Imagino a Annie Ernaux a finales de los años 80, un viernes de madrugada, viendo pornografía codificada a través de Canal+. Existía una leyenda en mi generación: si colocabas papel cebolla sobre la pantalla, la imagen cobraba precisión. Eran los tiempos del ingenio, donde los adolescentes no teníamos más remedio que imaginar, porque la imagen no residía en el sencillo gesto de desbloquear la pantalla del móvil.
La traducción del título debería haber sido más fiel al francés, Passion simple, pues toda pasión es pura o no es, pero nunca se experimenta de forma simple. La persona secuestrada por la pasión vive aliñando los futuros encuentros, y cuando pasea por la calle ante un escaparate de lencería, mira y compra aquello que alimente la sombra del amante. La imaginación hace posible la pasión, la espera y su anhelo fomenta el arte del erotismo, la escritura es el papel cebolla.
Es muy distinto la simpleza del placer a una simple pasión. En este librito, Annie Ernaux transforma la pornografía velada en ejercicio literario. Escribir es detenerse en los primeros planos, siempre codificados, pero lejos de contemplar la transmutación del placer en fluidos, Ernaux desvela lo que hace posible un orgasmo: La escritura debería tender a eso (refiriéndose a la pornografía codificada), a esta impresión que provoca la escena del acto sexual, a esta angustia y a este estupor, a una suspensión del juicio moral.
Su escritura retorna a los lugares donde vivió secuestrada por la pasión, respetando los vacíos que deja su amante entre encuentros: tampoco deseaba distraerme con algo que no fuera esa espera: no quería estropearla. Habría dos tipos de vacío diferentes, el primero se respeta con anhelos que incentivan la imaginación; el segundo, el de nuestro tiempo, se preocupa por el consumismo del placer. Solo gracias al primero surge la pasión, así de simple.
Más de un año estuvo Ernaux viviendo despojada de sí misma. Corregía exámenes, atendía a sus hijos y asistía a reuniones, pero todo ello resbalaba por el chubasquero de la percepción. La realidad solo era atractiva cuando se convertía en pretexto para reavivar la imagen de su amante. Eran los tiempos de las llamadas telefónicas desde cabinas. Ernaux no salía de casa por temor a perderse la llamada de su amante casado.

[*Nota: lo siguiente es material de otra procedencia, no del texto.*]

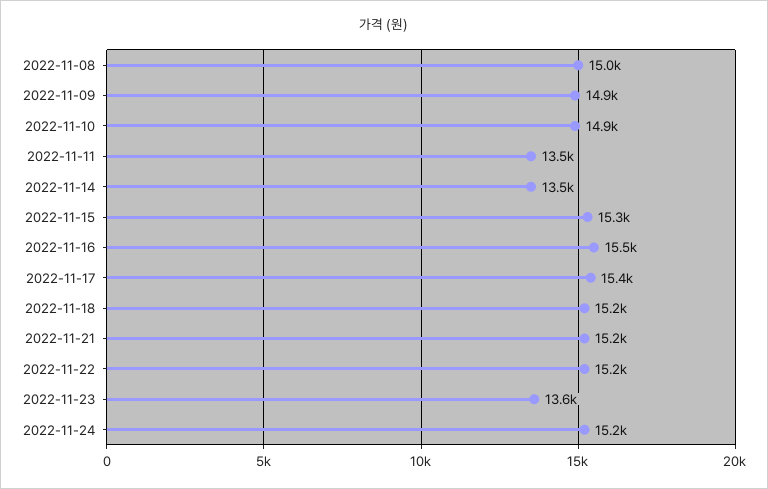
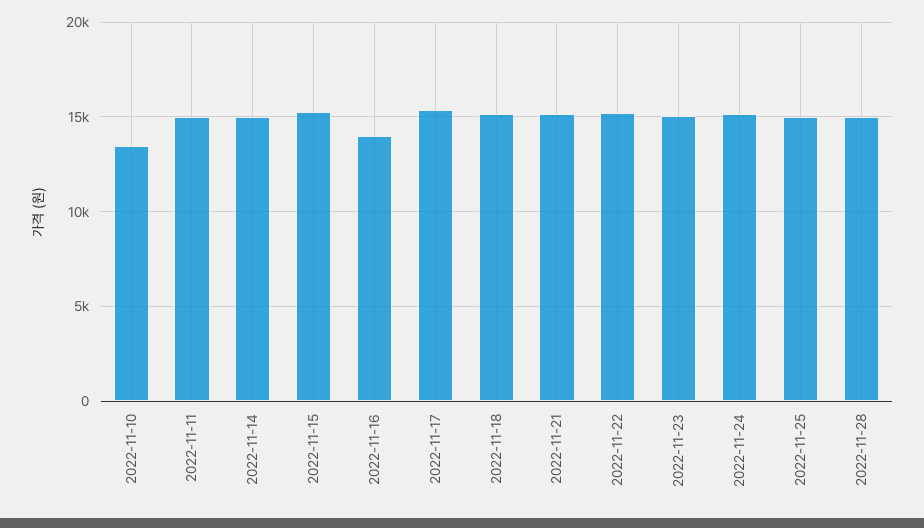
2022-11-08: 15000 -> none
2022-11-09: 14900 -> none
2022-11-10: 14900 -> 13500
2022-11-11: 13500 -> 15000
2022-11-14: 13500 -> 15000
2022-11-16: 15500 -> 14000
2022-11-23: 13600 -> 15000
2022-11-25: none -> 15000
2022-11-28: none -> 15000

La fidelidad consistía en ser infiel a uno mismo, ahora sería al revés, la fidelidad a uno mismo nos convierte en el perfecto infiel.
Ernaux describe esta paradoja del deseo de una forma simple, se es infiel a una misma cuando se cuidan los escenarios de la pasión: Justo después de que se marchara, un agotamiento inmenso me paralizaba. No me ponía a arreglar la casa enseguida. Contemplaba las copas, los platos con restos de comida, el cenicero lleno, la ropa y la lencería dispersas por el pasillo y la habitación, las sábanas que colgaban sobre la moqueta. Me habría gustado conservar tal cual aquel desorden en el que cualquier cosa significaba un gesto, un momento, y que componía un lienzo cuyo dolor y cuya fuerza jamás alcanzará para mí ningún cuadro en un museo. Naturalmente, no me lavaba hasta el día siguiente para conservar su esperma.
Vivimos un mundo donde la fidelidad hacia la pasión se ha convertido en algo de mal gusto. La imagen tortura la imaginación. Si bien toda pasión es caducifolia, pues termina tan pronto nos damos cuenta de que la persona que detonaba el deseo había sido siempre una extraña. Antes de este proceso de desmitificación (el fin de la suspensión del juicio moral es el motivo de las rupturas) ha existido algo que nos ha hecho soñar: Tenía la impresión de abandonarme a un placer físico, como si el cerebro, bajo el repetido flujo de las mismas imágenes, de los mismos recuerdos, pudiera gozar y fuera un órgano sexual. El cerebro hace posible la pasión y no el mero genital.
Hoy, sin embargo, la pasión resbala a través del consumo del placer, sin fantasías ni tiempos de espera, sin recrear ese secuestro del orgasmo que se encostra en el cuerpo: En una ocasión, tumbada boca abajo, me masturbé, y me pareció que era él quien gozaba. Imagino, luego existo. Nadie tiene ya tiempo para atender a las ensoñaciones que propicia la nostalgia, pero la pasión solo surge alimentándolas.